Restate, word for word and with nothing added, the lines from the one containing "Involve Vector Database" through the last line of the material below.

### Data to use ###

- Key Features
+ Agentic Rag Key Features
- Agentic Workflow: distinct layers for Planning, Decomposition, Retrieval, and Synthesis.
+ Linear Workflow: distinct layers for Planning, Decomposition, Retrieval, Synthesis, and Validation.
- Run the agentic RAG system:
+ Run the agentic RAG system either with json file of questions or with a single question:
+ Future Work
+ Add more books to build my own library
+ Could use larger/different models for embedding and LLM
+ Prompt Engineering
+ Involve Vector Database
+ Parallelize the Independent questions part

###

» **Answer**
+ Involve Vector Database
+ Parallelize the Independent questions part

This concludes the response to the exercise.